HATI yang baik akan membawa seluruh anggota badannya dalam kebaikan. Tapi, bagaimanakah caranya kita tahu bahwa hati kita sudah baik? Apa yang menjadi sebuah indikator baiknya hati?
Syaikh Sholih Al Fauzan –semoga Allah memberkahi umur beliau dalam kebaikan dan ketaatan- mengatakan, “Baiknya hati adalah dengan takut pada Allah, rasa khawatir pada siksa-Nya, bertakwa dan mencintai-Nya. Jika hati itu rusak, yaitu tidak ada rasa takut pada Allah, tidak khawatir akan siksa-Nya, dan tidak mencintai-Nya, maka seluruh badan akan ikut rusak.
Karena hati yang memegang kendali seluruh jasad. Jika pemegang kendali ini baik, maka baiklah yang dikendalikan. Jika ia rusak, maka rusaklah seluruh yang dikendalikan. Oleh karena itu, seorang muslim hendaklah meminta pada Allah agar dikaruniakan hati yang baik.

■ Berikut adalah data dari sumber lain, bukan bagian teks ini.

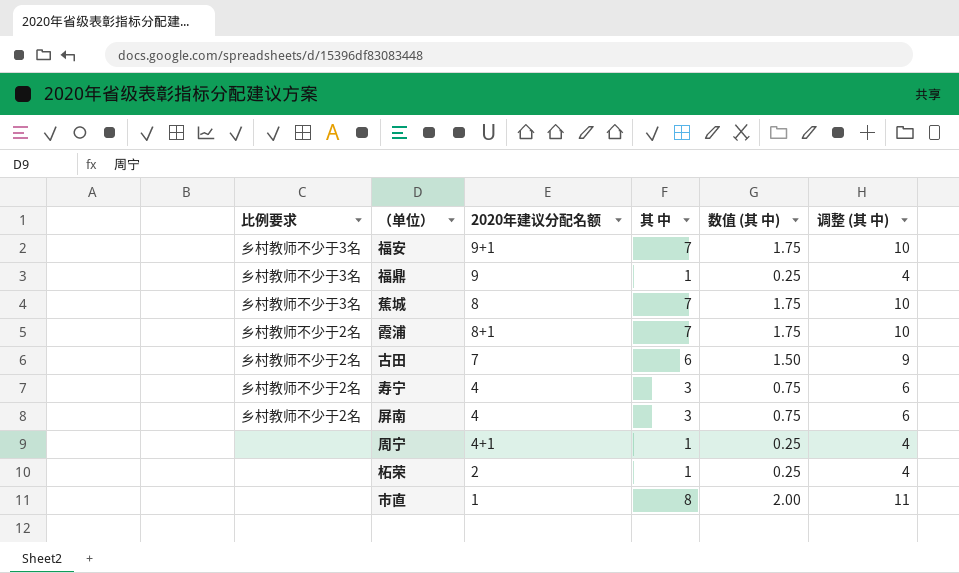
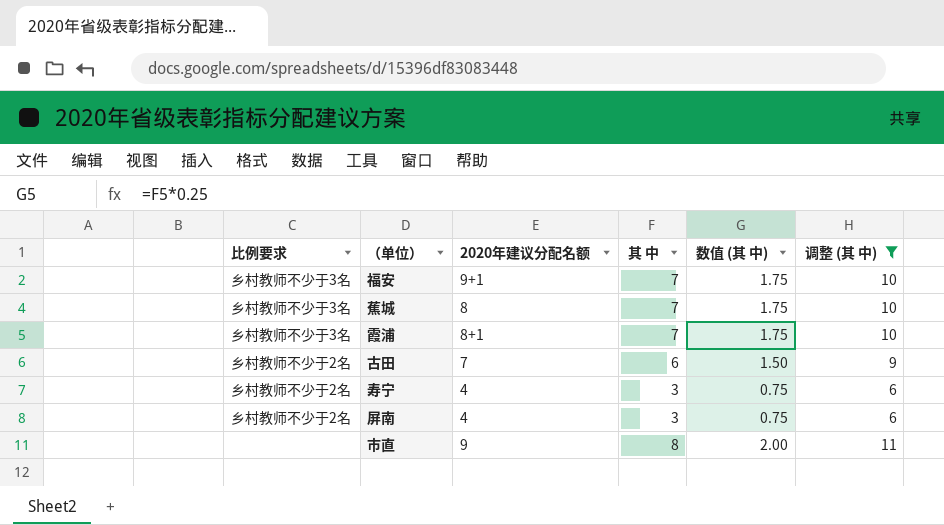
filter: none -> 调整 (其 中) != 4
霞浦 | 比例要求: 乡村教师不少于2名 -> 乡村教师不少于3名
市直 | 2020年建议分配名额: 1 -> 9

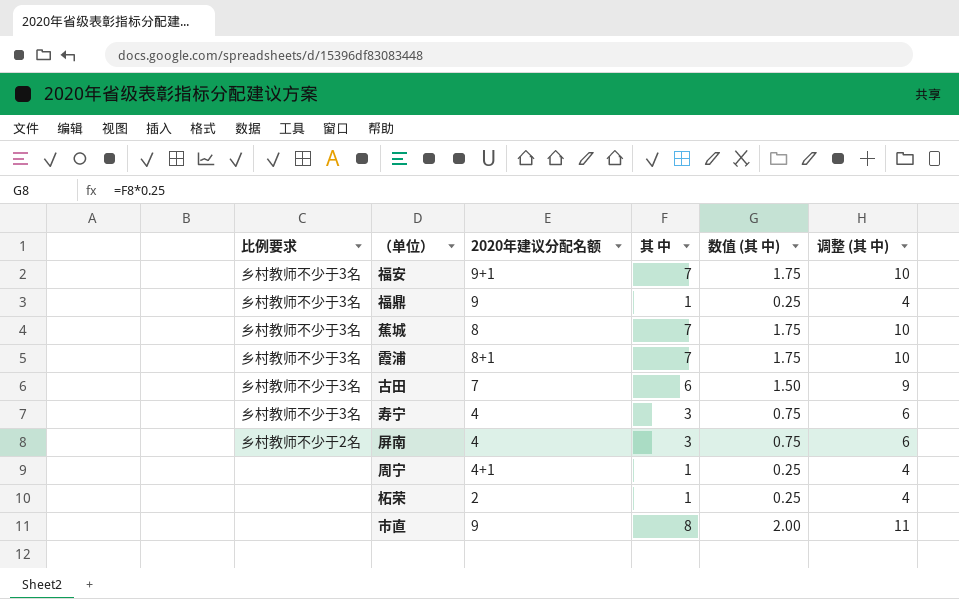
filter: 调整 (其 中) != 4 -> none
古田 | 比例要求: 乡村教师不少于2名 -> 乡村教师不少于3名
寿宁 | 比例要求: 乡村教师不少于2名 -> 乡村教师不少于3名

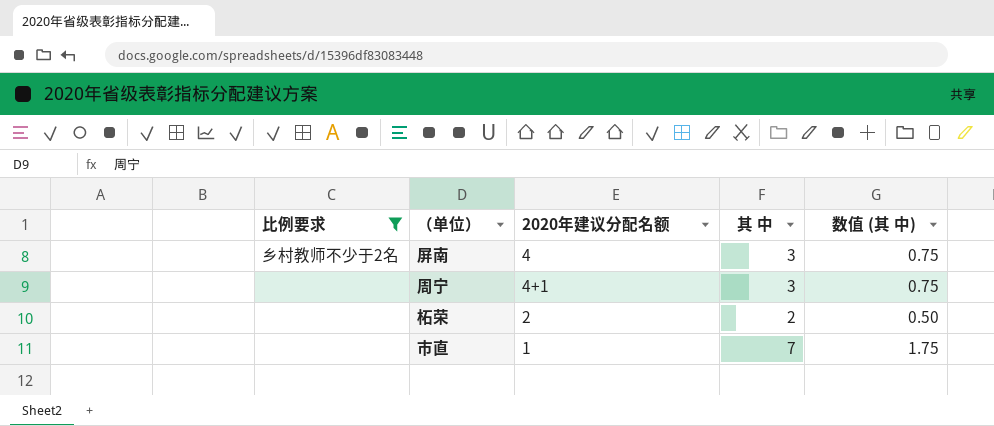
filter: none -> 比例要求 != 乡村教师不少于3名
column 调整 (其 中) | formula: [其 中] + 3 -> none
周宁 | 其 中: 1 -> 3
周宁 | 数值 (其 中): 0.25 -> 0.75
柘荣 | 其 中: 1 -> 2
柘荣 | 数值 (其 中): 0.25 -> 0.50
市直 | 2020年建议分配名额: 9 -> 1
市直 | 其 中: 8 -> 7
市直 | 数值 (其 中): 2.00 -> 1.75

Jika baik hatinya, maka baik pula seluruh urusannya. Sebaliknya, jika rusak, maka tidak baik pula urusannya,” (Al Minhah Ar Robbaniyah fii Syarh Al Arba’in An Nawawiyah, hal. 109).

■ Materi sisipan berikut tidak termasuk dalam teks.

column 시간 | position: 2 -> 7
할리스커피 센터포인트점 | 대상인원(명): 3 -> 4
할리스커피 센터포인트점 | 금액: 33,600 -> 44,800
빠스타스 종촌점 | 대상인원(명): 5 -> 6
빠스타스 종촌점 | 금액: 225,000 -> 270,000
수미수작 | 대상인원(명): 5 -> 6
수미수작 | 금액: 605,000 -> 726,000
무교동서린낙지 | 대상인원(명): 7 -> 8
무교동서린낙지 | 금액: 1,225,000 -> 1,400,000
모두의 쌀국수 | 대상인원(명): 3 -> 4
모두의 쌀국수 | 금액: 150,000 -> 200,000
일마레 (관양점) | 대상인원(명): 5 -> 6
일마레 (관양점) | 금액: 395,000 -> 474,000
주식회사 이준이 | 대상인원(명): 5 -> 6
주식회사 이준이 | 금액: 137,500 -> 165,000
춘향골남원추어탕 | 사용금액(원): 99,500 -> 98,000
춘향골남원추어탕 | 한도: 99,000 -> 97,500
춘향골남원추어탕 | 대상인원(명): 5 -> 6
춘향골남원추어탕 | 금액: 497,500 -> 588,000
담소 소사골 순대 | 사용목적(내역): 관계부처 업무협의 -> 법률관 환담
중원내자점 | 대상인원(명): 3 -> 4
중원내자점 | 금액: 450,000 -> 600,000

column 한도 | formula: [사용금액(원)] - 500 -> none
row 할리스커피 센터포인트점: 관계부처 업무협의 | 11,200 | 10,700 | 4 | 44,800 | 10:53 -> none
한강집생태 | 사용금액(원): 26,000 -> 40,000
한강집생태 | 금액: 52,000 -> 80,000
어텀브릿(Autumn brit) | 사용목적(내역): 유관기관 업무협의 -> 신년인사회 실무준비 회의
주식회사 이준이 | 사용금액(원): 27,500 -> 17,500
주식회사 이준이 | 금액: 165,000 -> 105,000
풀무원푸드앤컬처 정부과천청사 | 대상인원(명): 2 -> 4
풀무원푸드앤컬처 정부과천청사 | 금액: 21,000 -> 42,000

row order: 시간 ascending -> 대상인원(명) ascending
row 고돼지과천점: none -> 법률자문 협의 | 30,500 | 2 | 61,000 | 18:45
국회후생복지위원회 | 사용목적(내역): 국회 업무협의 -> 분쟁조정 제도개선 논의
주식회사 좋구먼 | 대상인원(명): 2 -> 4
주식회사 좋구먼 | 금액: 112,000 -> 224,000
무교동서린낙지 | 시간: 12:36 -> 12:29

Karenanya, yang sering Nabi –shallallahu ‘alaihi wa sallam– minta dalam do’anya adalah agar hatinya terus dijaga dalam kebaikan. Beliau sering berdo’a, “Ya muqollibal qulub tsabbit qolbi ‘alaa diinik (Wahai Dzat yang Maha Membolak-balikkan hati, teguhkanlah hatiku di atas agama-Mu).”

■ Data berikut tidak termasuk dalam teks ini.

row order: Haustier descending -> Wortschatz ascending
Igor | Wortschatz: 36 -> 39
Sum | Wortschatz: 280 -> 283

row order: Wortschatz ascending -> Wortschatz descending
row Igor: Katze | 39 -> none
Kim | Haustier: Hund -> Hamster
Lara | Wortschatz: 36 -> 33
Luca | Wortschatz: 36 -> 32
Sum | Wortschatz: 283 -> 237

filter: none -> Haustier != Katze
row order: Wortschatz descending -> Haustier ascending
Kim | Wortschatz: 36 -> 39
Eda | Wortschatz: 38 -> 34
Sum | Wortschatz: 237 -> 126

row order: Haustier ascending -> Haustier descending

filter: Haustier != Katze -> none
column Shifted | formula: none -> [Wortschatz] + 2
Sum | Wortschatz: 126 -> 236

Ummu Salamah pernah menanyakan kepada Rasulullah shallallahu ‘alaihi wa sallam, kenapa do’a tersebut yang sering beliau baca. Nabi shallallahu ‘alaihi wa sallam seraya menjawab, “Wahai Ummu Salamah, yang namanya hati manusia selalu berada di antara jari-jemari Allah. Siapa saja yang Allah kehendaki, maka Allah akan berikan keteguhan dalam iman. Namun siapa saja yang dikehendaki, Allah pun bisa menyesatkannya,” (HR. Tirmidzi no. 3522. Syaikh Al Albani mengatakan bahwa hadits ini shahih).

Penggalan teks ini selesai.